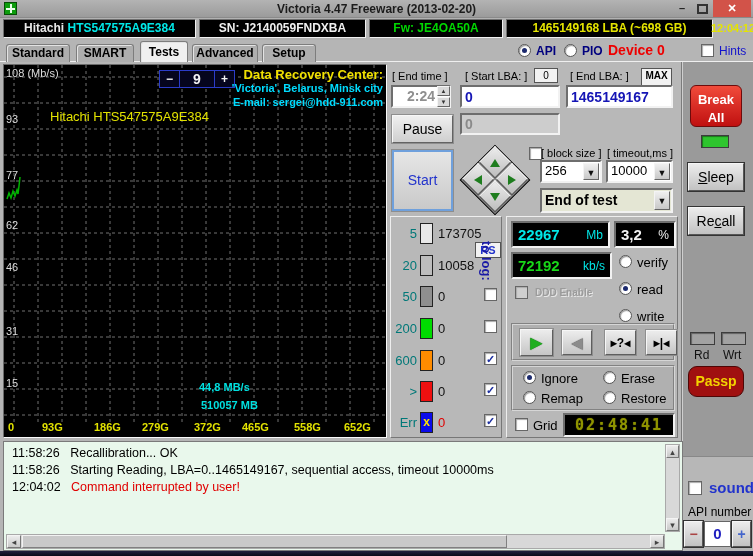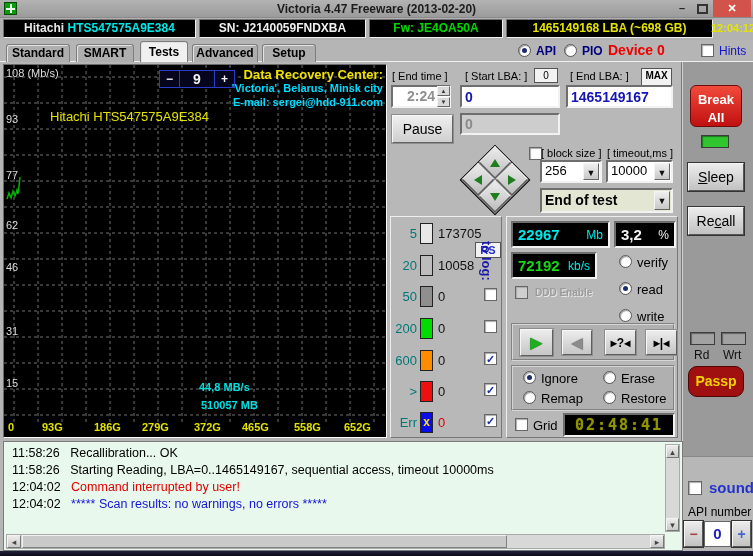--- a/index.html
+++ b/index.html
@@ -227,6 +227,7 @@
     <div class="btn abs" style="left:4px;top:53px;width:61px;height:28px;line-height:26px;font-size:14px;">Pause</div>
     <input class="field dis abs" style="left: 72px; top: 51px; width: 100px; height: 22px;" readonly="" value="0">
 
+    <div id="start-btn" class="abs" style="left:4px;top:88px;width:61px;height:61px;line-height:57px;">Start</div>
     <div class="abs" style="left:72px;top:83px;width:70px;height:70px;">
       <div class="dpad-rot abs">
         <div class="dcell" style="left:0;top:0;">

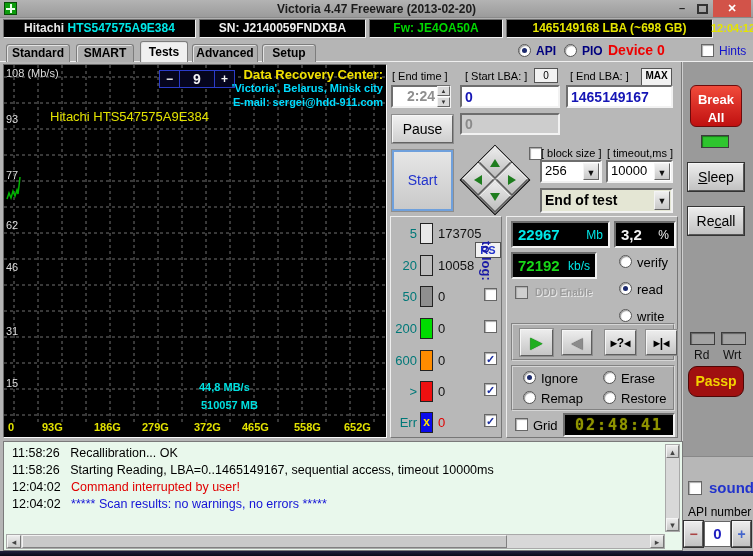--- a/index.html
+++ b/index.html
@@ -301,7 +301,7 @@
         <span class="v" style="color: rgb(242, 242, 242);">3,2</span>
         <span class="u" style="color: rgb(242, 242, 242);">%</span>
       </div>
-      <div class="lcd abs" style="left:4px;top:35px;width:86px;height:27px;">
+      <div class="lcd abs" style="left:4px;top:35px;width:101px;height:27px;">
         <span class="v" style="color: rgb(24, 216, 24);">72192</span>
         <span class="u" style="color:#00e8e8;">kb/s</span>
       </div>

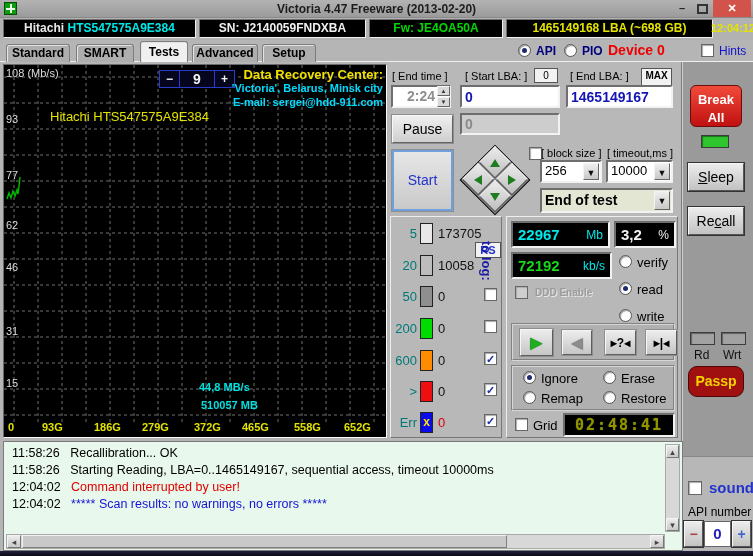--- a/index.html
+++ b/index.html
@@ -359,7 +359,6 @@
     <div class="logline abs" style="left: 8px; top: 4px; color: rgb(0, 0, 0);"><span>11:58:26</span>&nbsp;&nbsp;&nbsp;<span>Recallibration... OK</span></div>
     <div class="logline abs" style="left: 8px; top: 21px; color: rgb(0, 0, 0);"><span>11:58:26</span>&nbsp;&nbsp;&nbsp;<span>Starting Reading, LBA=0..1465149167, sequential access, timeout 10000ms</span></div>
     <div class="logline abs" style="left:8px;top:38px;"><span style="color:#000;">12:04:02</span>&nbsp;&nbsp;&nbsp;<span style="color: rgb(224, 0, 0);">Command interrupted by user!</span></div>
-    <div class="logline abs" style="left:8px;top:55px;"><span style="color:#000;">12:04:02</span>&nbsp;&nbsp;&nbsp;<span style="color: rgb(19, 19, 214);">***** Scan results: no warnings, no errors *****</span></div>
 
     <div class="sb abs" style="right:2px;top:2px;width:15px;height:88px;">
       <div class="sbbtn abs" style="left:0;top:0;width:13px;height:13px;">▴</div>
-.-.-
=== GOAL OF THE EXERCISE ===
Apart from the pictures, set down all the entries above exactly.

=== RESPONSE BOX ===
--- a/index.html
+++ b/index.html
@@ -227,6 +227,7 @@
     <div class="btn abs" style="left:4px;top:53px;width:61px;height:28px;line-height:26px;font-size:14px;">Pause</div>
     <input class="field dis abs" style="left: 72px; top: 51px; width: 100px; height: 22px;" readonly="" value="0">
 
+    <div id="start-btn" class="abs" style="left:4px;top:88px;width:61px;height:61px;line-height:57px;">Start</div>
     <div class="abs" style="left:72px;top:83px;width:70px;height:70px;">
       <div class="dpad-rot abs">
         <div class="dcell" style="left:0;top:0;">

--- a/index.html
+++ b/index.html
@@ -301,7 +301,7 @@
         <span class="v" style="color: rgb(242, 242, 242);">3,2</span>
         <span class="u" style="color: rgb(242, 242, 242);">%</span>
       </div>
-      <div class="lcd abs" style="left:4px;top:35px;width:86px;height:27px;">
+      <div class="lcd abs" style="left:4px;top:35px;width:101px;height:27px;">
         <span class="v" style="color: rgb(24, 216, 24);">72192</span>
         <span class="u" style="color:#00e8e8;">kb/s</span>
       </div>

--- a/index.html
+++ b/index.html
@@ -359,7 +359,6 @@
     <div class="logline abs" style="left: 8px; top: 4px; color: rgb(0, 0, 0);"><span>11:58:26</span>&nbsp;&nbsp;&nbsp;<span>Recallibration... OK</span></div>
     <div class="logline abs" style="left: 8px; top: 21px; color: rgb(0, 0, 0);"><span>11:58:26</span>&nbsp;&nbsp;&nbsp;<span>Starting Reading, LBA=0..1465149167, sequential access, timeout 10000ms</span></div>
     <div class="logline abs" style="left:8px;top:38px;"><span style="color:#000;">12:04:02</span>&nbsp;&nbsp;&nbsp;<span style="color: rgb(224, 0, 0);">Command interrupted by user!</span></div>
-    <div class="logline abs" style="left:8px;top:55px;"><span style="color:#000;">12:04:02</span>&nbsp;&nbsp;&nbsp;<span style="color: rgb(19, 19, 214);">***** Scan results: no warnings, no errors *****</span></div>
 
     <div class="sb abs" style="right:2px;top:2px;width:15px;height:88px;">
       <div class="sbbtn abs" style="left:0;top:0;width:13px;height:13px;">▴</div>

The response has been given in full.